Micron Technology Inc. could build a stronger research and development operation on its Boise campus if the company succeeds in buying a bankrupt Japanese semiconductor producer, Microns No. 2 executive says.
It is going to expand our revenue line, Micron President Mark Adams told the Idaho Statesman on Wednesday. It is going to expand our need to develop a broad set of products, which falls back to continued investment in research and development.
Micron announced in May that it has exclusive rights to negotiate with Elpida Memory Inc., which filed for bankruptcy in February.
Micron is pursuing the acquisition even though the company has lost $924 million over the past four quarters. Micron on Wednesday reported a $320 million loss for the quarter ended May 31, higher than the $282 million reported in the previous quarter. But it still has $2.7 billion in cash and investments.
The company reported $2.2 billion in quarterly sales, about the same as a year ago.
Research and development has become the focus of Boises Micron campus since the company ended chip production here about four years ago, laying off 3,000 employees. The company now employs an estimated 5,600 people in Boise.
Acquiring Elpida could mean the Boise operation would expand in other ways, too, said Mike Howard, an IHS iSuppli semiconductor analyst and former Micron employee. The company would likely need more help in human resources, legal departments or corporate marketing if it takes on Elpida, he said.
Elpida might have had an indirect effect on the closure of Transform Solar, a joint venture between Micron and an Australian company to produce solar cells at a Nampa plant. The plants closure, which Micron attributed to a tough solar market, will cost 250 jobs.
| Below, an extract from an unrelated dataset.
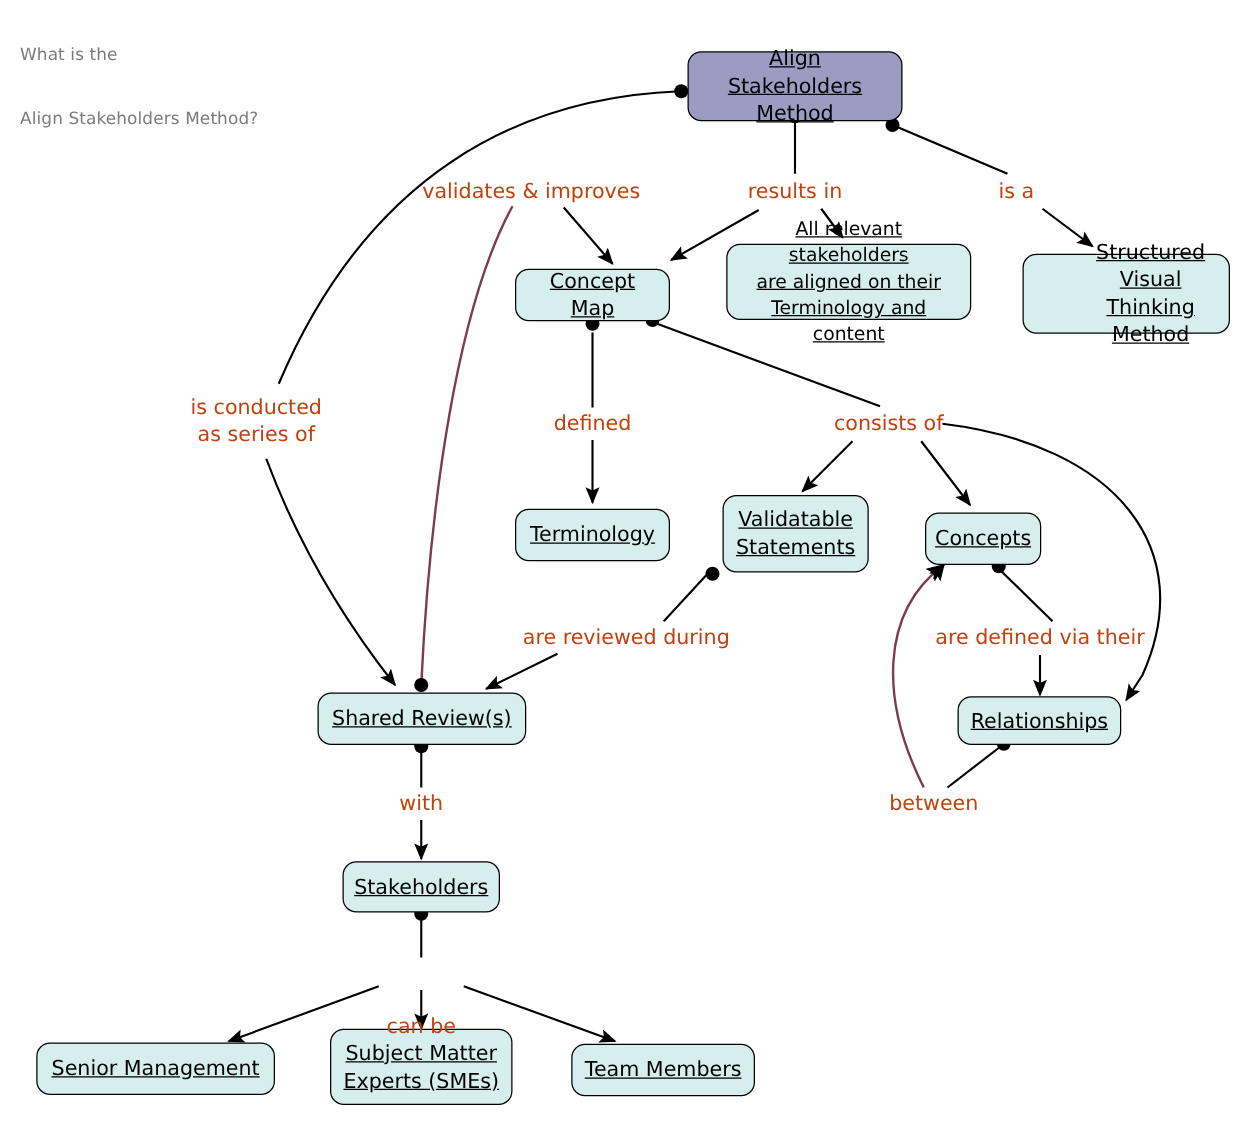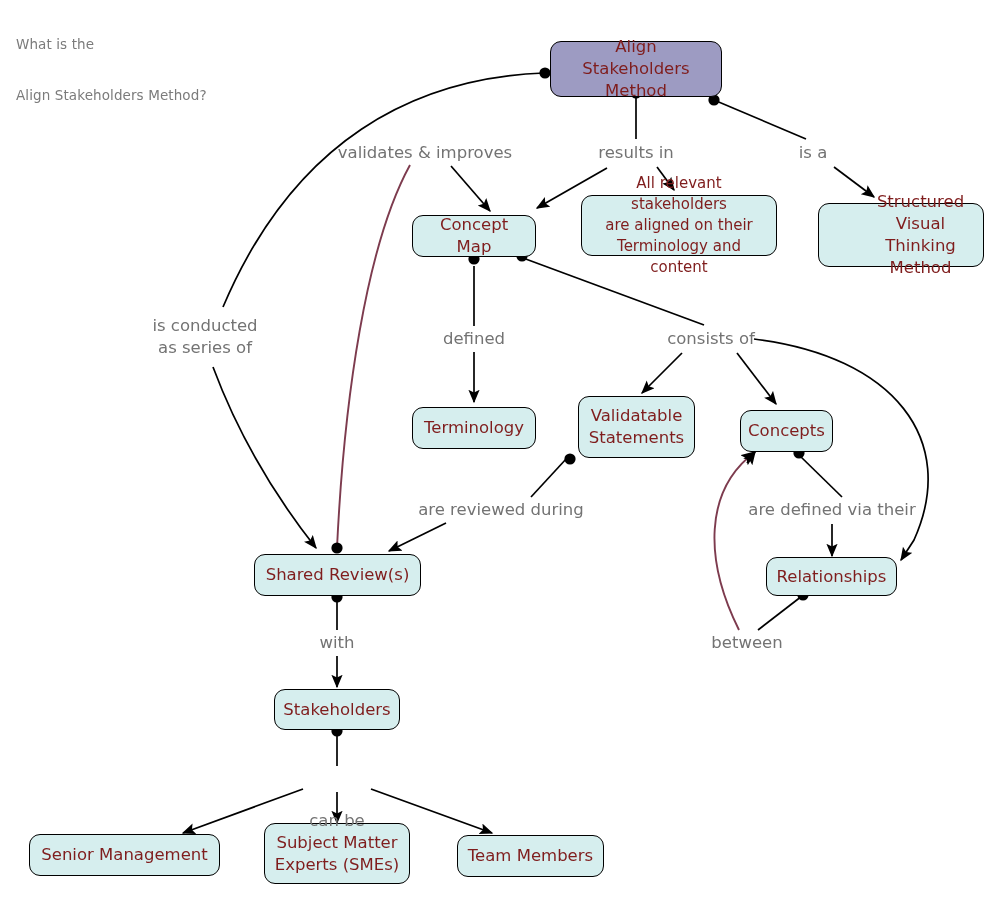"Align Stakeholders" .node { color: #7f1d1d -> #000000; text-decoration: none -> underline }
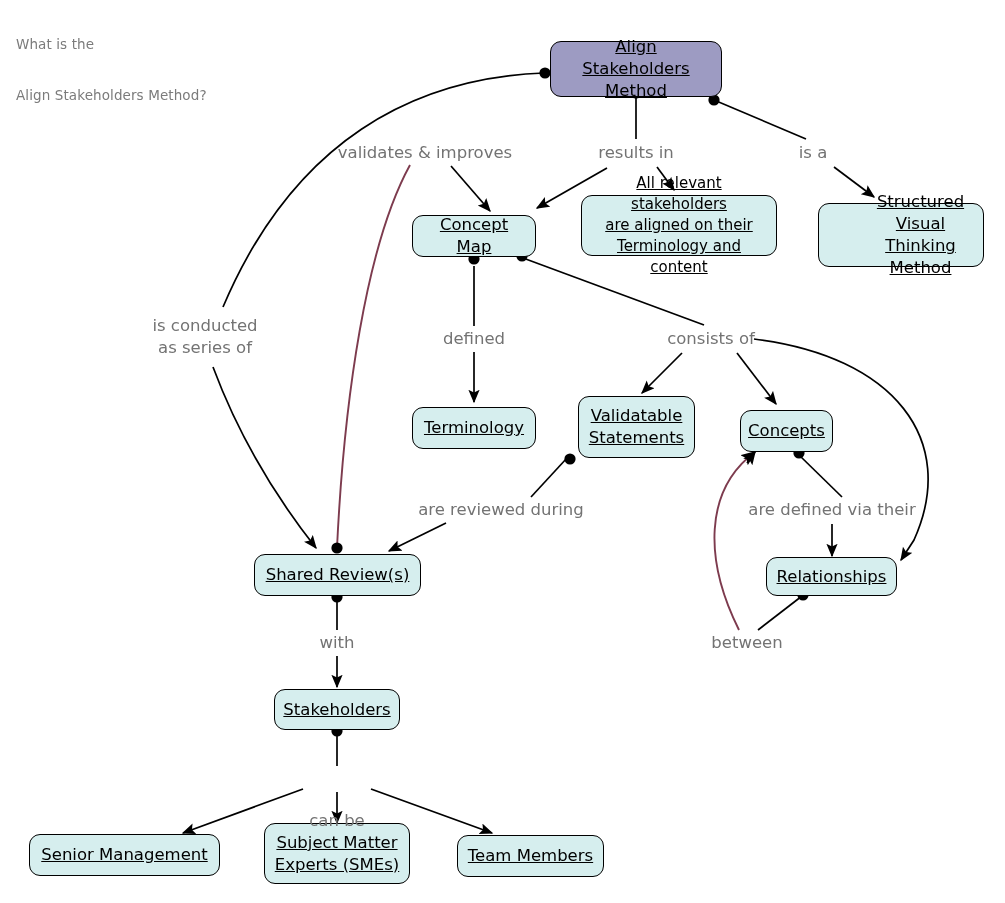"validates & improves" .elabel { color: #737373 -> #c2410c }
Micron will focus more closely on the memory market in its capital investments after its announcement last month to end the joint venture, said Mark Durcan, Micron CEO, in a conference call with analysts after the earnings report.
Adams said the opportunity to buy Elpida means our priorities shift a little bit, and we think about what we can afford, given our balance sheet and the projection of our business going forward. And that really drives our behavior.
Howard predicts a strong semiconductor market in the second half of 2012. Durcan told analysts that the wind is at Microns back, despite a drop in the prices for NAND flash memory, which is used in consumer products that hold digital pictures, music and movies.
Micron officials would not discuss when a deal with Elpida might be made. Elpida listed $5 billion in liabilities. Micron hopes to get the company for a fraction of that amount.